(REQUIRED ACTION) Reproduce the records below exactly, leaving out any pictures.

□ □ □

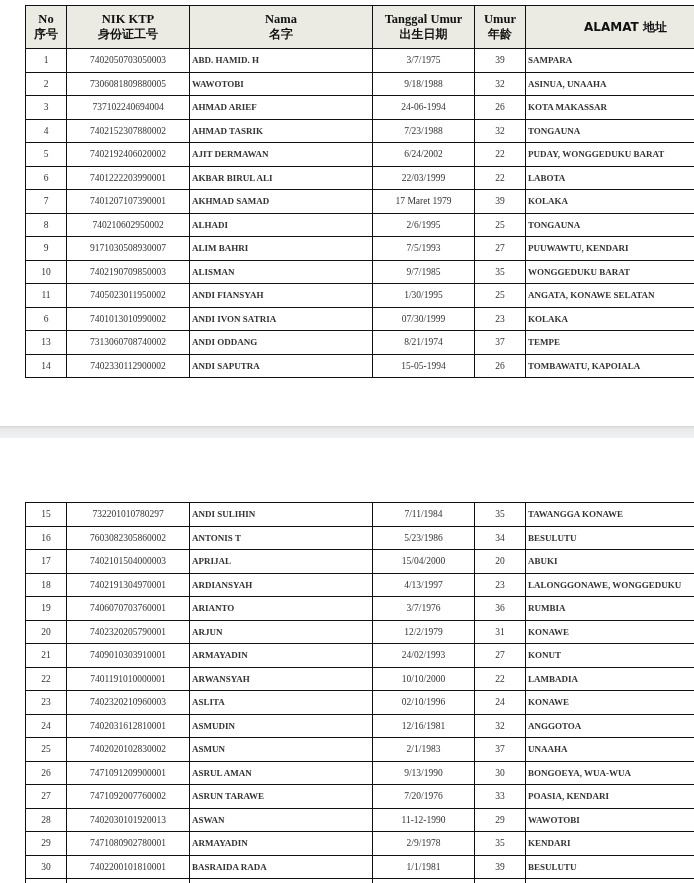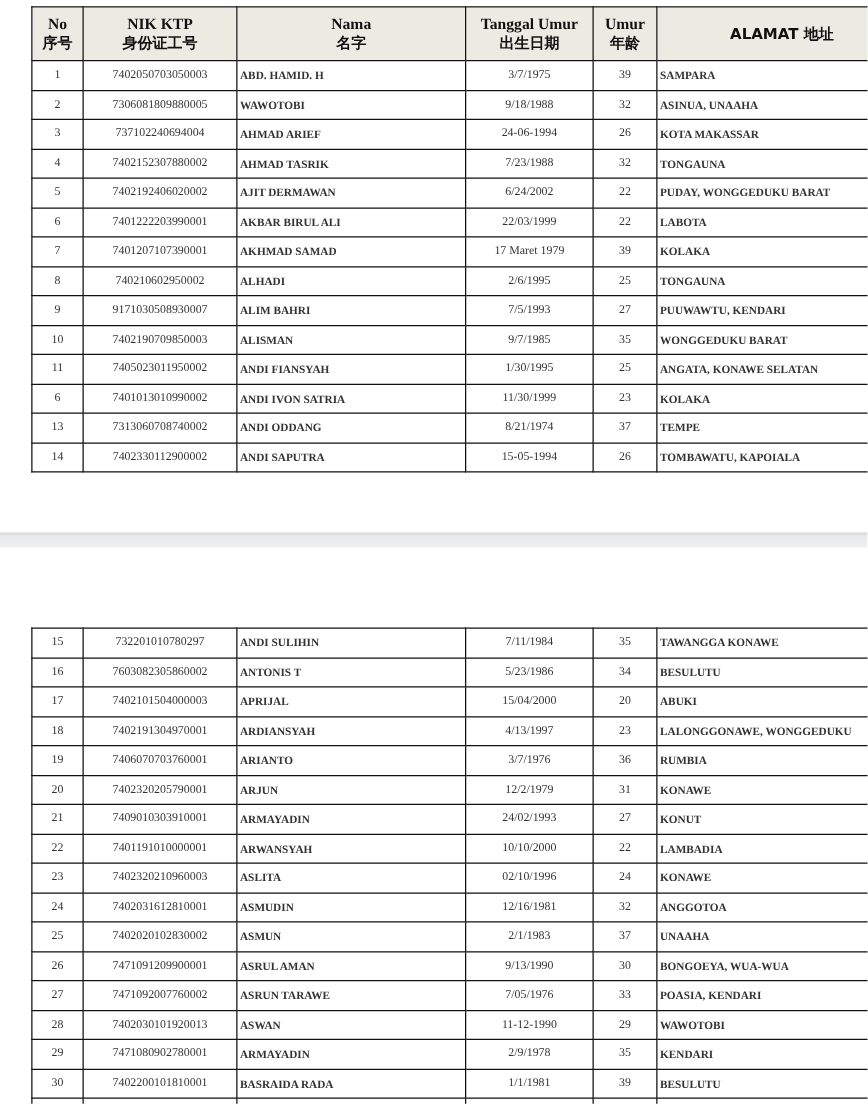--- a/index.html
+++ b/index.html
@@ -135,21 +135,21 @@
           <td class="nik">7405023011950002</td>
           <td class="nama">ANDI FIANSYAH</td>
           <td class="tgl">1/30/1995</td>
           <td class="umur">25</td>
           <td class="alamat">ANGATA, KONAWE SELATAN</td>
         </tr>
         <tr>
           <td class="no">6</td>
           <td class="nik">7401013010990002</td>
           <td class="nama">ANDI IVON SATRIA</td>
-          <td class="tgl">11/30/1999</td>
+          <td class="tgl">07/30/1999</td>
           <td class="umur">23</td>
           <td class="alamat">KOLAKA</td>
         </tr>
         <tr>
           <td class="no">13</td>
           <td class="nik">7313060708740002</td>
           <td class="nama">ANDI ODDANG</td>
           <td class="tgl">8/21/1974</td>
           <td class="umur">37</td>
           <td class="alamat">TEMPE</td>
@@ -272,21 +272,21 @@
           <td class="nik">7471091209900001</td>
           <td class="nama">ASRUL AMAN</td>
           <td class="tgl">9/13/1990</td>
           <td class="umur">30</td>
           <td class="alamat">BONGOEYA, WUA-WUA</td>
         </tr>
         <tr>
           <td class="no">27</td>
           <td class="nik">7471092007760002</td>
           <td class="nama">ASRUN TARAWE</td>
-          <td class="tgl">7/05/1976</td>
+          <td class="tgl">7/20/1976</td>
           <td class="umur">33</td>
           <td class="alamat">POASIA, KENDARI</td>
         </tr>
         <tr>
           <td class="no">28</td>
           <td class="nik">7402030101920013</td>
           <td class="nama">ASWAN</td>
           <td class="tgl">11-12-1990</td>
           <td class="umur">29</td>
           <td class="alamat">WAWOTOBI</td>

□ □ □

(SOLUTION FOR THIS EXERCISE)
--- a/index.html
+++ b/index.html
@@ -135,21 +135,21 @@
           <td class="nik">7405023011950002</td>
           <td class="nama">ANDI FIANSYAH</td>
           <td class="tgl">1/30/1995</td>
           <td class="umur">25</td>
           <td class="alamat">ANGATA, KONAWE SELATAN</td>
         </tr>
         <tr>
           <td class="no">6</td>
           <td class="nik">7401013010990002</td>
           <td class="nama">ANDI IVON SATRIA</td>
-          <td class="tgl">11/30/1999</td>
+          <td class="tgl">07/30/1999</td>
           <td class="umur">23</td>
           <td class="alamat">KOLAKA</td>
         </tr>
         <tr>
           <td class="no">13</td>
           <td class="nik">7313060708740002</td>
           <td class="nama">ANDI ODDANG</td>
           <td class="tgl">8/21/1974</td>
           <td class="umur">37</td>
           <td class="alamat">TEMPE</td>
@@ -272,21 +272,21 @@
           <td class="nik">7471091209900001</td>
           <td class="nama">ASRUL AMAN</td>
           <td class="tgl">9/13/1990</td>
           <td class="umur">30</td>
           <td class="alamat">BONGOEYA, WUA-WUA</td>
         </tr>
         <tr>
           <td class="no">27</td>
           <td class="nik">7471092007760002</td>
           <td class="nama">ASRUN TARAWE</td>
-          <td class="tgl">7/05/1976</td>
+          <td class="tgl">7/20/1976</td>
           <td class="umur">33</td>
           <td class="alamat">POASIA, KENDARI</td>
         </tr>
         <tr>
           <td class="no">28</td>
           <td class="nik">7402030101920013</td>
           <td class="nama">ASWAN</td>
           <td class="tgl">11-12-1990</td>
           <td class="umur">29</td>
           <td class="alamat">WAWOTOBI</td>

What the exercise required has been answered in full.